The 1963 Small Club World Cup was the seventh edition of the Small Club World Cup, a tournament held in Venezuela between 1952 and 1957, and in 1963 and in 1965. It was played by three participants in double round robin format, and featured players like Evaristo, Hilderaldo Bellini, Cecilio Martinez, Custódio Pinto, Francisco Gento and Ferenc Puskás.

Controversies

Di Stefano kidnapping

On the night of 24 August 1963, the Venezuelan revolutionary group Armed Forces of National Liberation (FALN), kidnapped the player Alfredo Di Stéfano (Real Madrid) at gunpoint from the Potomac Hotel, located in Caracas. The kidnapping received the codenamed "Julián Grimau", after the Spanish communist Julián Grimau García, was executed by firing squad in Spain, in April 1963, during Francisco Franco's dictatorship. At 27 August, three days later, Di Stéfano was released unharmed close to the Spanish embassy without a ransom being paid, and Di Stéfano stressed that his kidnappers had not mistreated him. Di Stéfano played in a match against São Paulo the day after he was released and received a standing ovation.

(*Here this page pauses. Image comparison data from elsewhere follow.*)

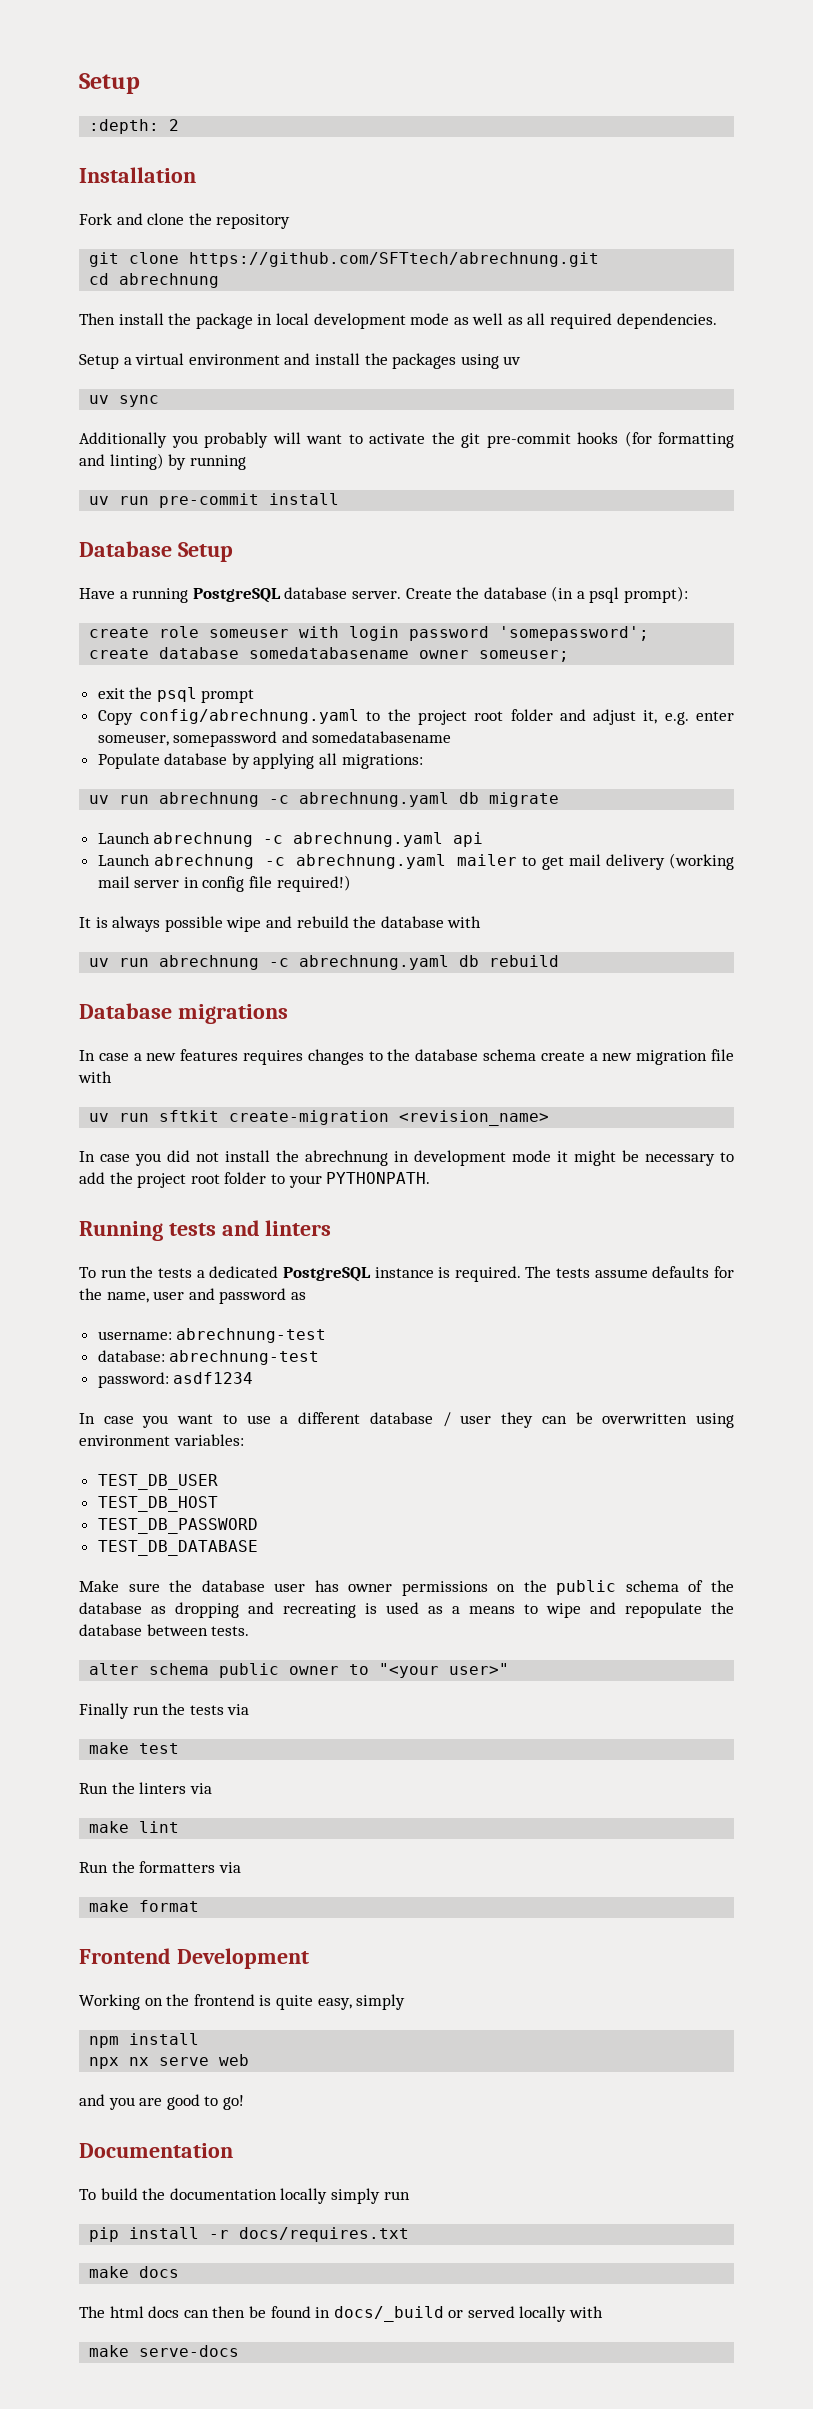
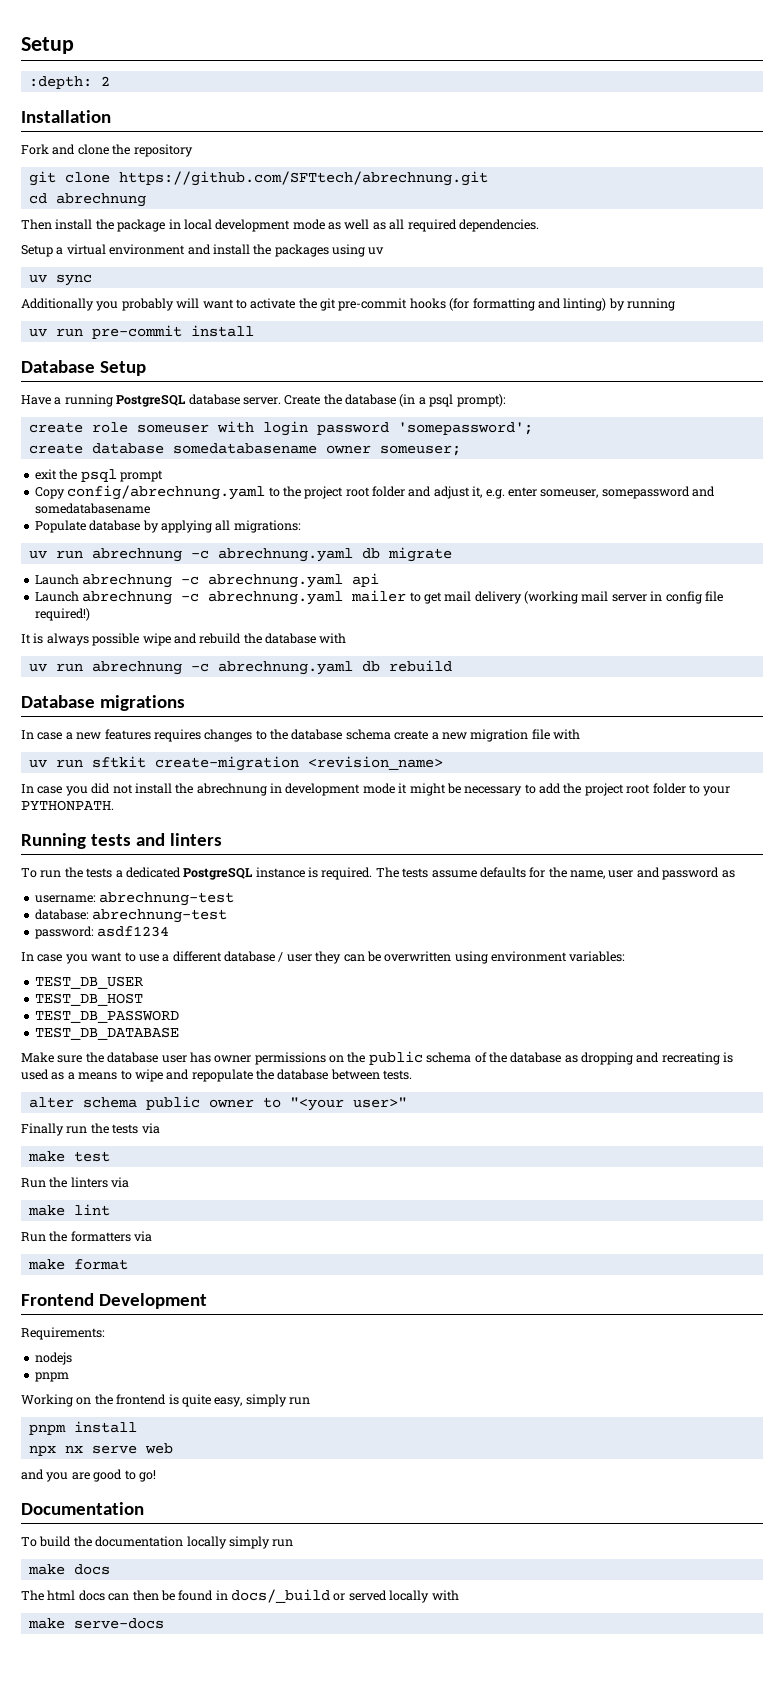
+ Requirements:
+ nodejs
+ pnpm
- Working on the frontend is quite easy, simply
- npm install
+ Working on the frontend is quite easy, simply run
+ pnpm install
- pip install -r docs/requires.txt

A Spanish movie entitled Real, La Película (Real, The Movie), which recounted these events, was released on 25 August 2005. In a bizarre publicity stunt at the premiere, kidnapper Paul del Rio, now a famous artist, and Di Stéfano were brought together for the first time since the abduction, 42 years before. Paul del Rio died on Caracas at the age of 72.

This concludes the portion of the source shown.